Note that it is not necessarily the case that $ABABC$ will have different trace from $AABBC$; it's just that they are not guaranteed to have the same trace.

So, you want to count the number of distinct words, modulo an equivalence relation that identifies two words if they are cyclical permutations of each other.

The number of distinct words with two $A$'s, two $B$s, and one $C$ is $$\frac{5!}{2!2!1!} = 30$$ (the number of ways of ordering $5$ elements; divided by $2!$ to account for the three $A$s, and by $2!$ for the two $B$s).

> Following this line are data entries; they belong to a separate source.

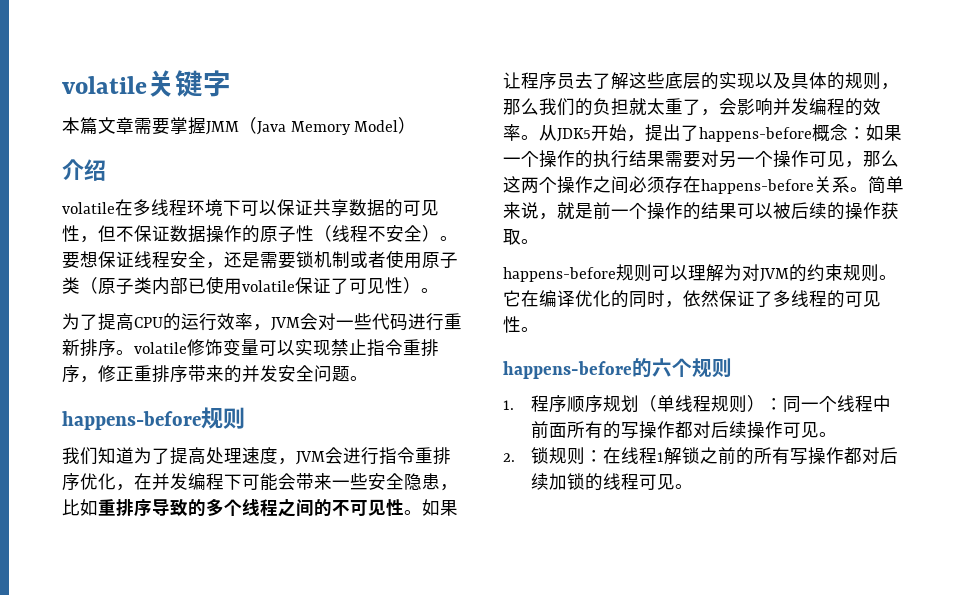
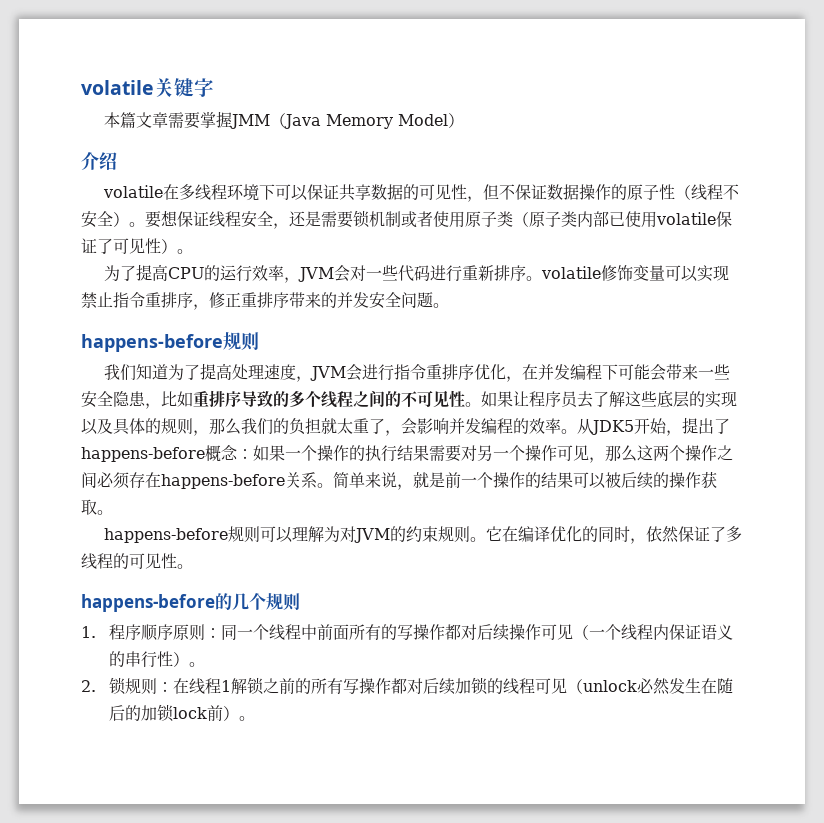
- happens-before的六个规则
+ happens-before的几个规则
- 1.程序顺序规划（单线程规则）：同一个线程中前面所有的写操作都对后续操作可见。
+ 1.程序顺序原则：同一个线程中前面所有的写操作都对后续操作可见（一个线程内保证语义的串行性）。
- 2.锁规则：在线程1解锁之前的所有写操作都对后续加锁的线程可见。
+ 2.锁规则：在线程1解锁之前的所有写操作都对后续加锁的线程可见（unlock必然发生在随后的加锁lock前）。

Each word has five cyclic permutations; can two of them be equal? No: since there is only one $C$, the position of $C$ changes after every cyclical permutation. So each word has five distinct cyclic permutations. That means that the equivalence classes of the 30 words under cyclical permutation have five elements each, and therefore there are exactly 6 equivalence classes.

So there are at most 6 possible distinct values for the trace of a product of all five matrices. However, they need not be all distinct (that will depend on the matrices). But the upper bound for the number of distinct traces is six.

It is not clear to me, however, that given two words that are not cyclic permutations of each other, we will be able to find matrices $A$, $B$, and $C$ such that the trace of the corresponding products are different, or even if we can find matrices that will produce six distinct traces this way.

Here, the fact that there is only one $C$ makes things simpler. More generally, you would need to consider whether there are any "repeats" among the cyclic permutations. E.g., if the problem had two of each, so that the number of distinct words would be $\frac{6!}{2!2!2!} = 90$, then some classes would have fewer than six distinct products: the class of $ABCABC$ only has three distinct cyclic permutations.

If some of the matrices commute, then you would need to consider a weaker equivalence relation between products; e.g., if $C$ commutes with $A$, then the words $ABCAB$ and $ABACB$ are "equivalent", which would coalesce the two equivalence classes you already have. You'd want to use something like the Orbit Counting Lemma mentioned by Douglas.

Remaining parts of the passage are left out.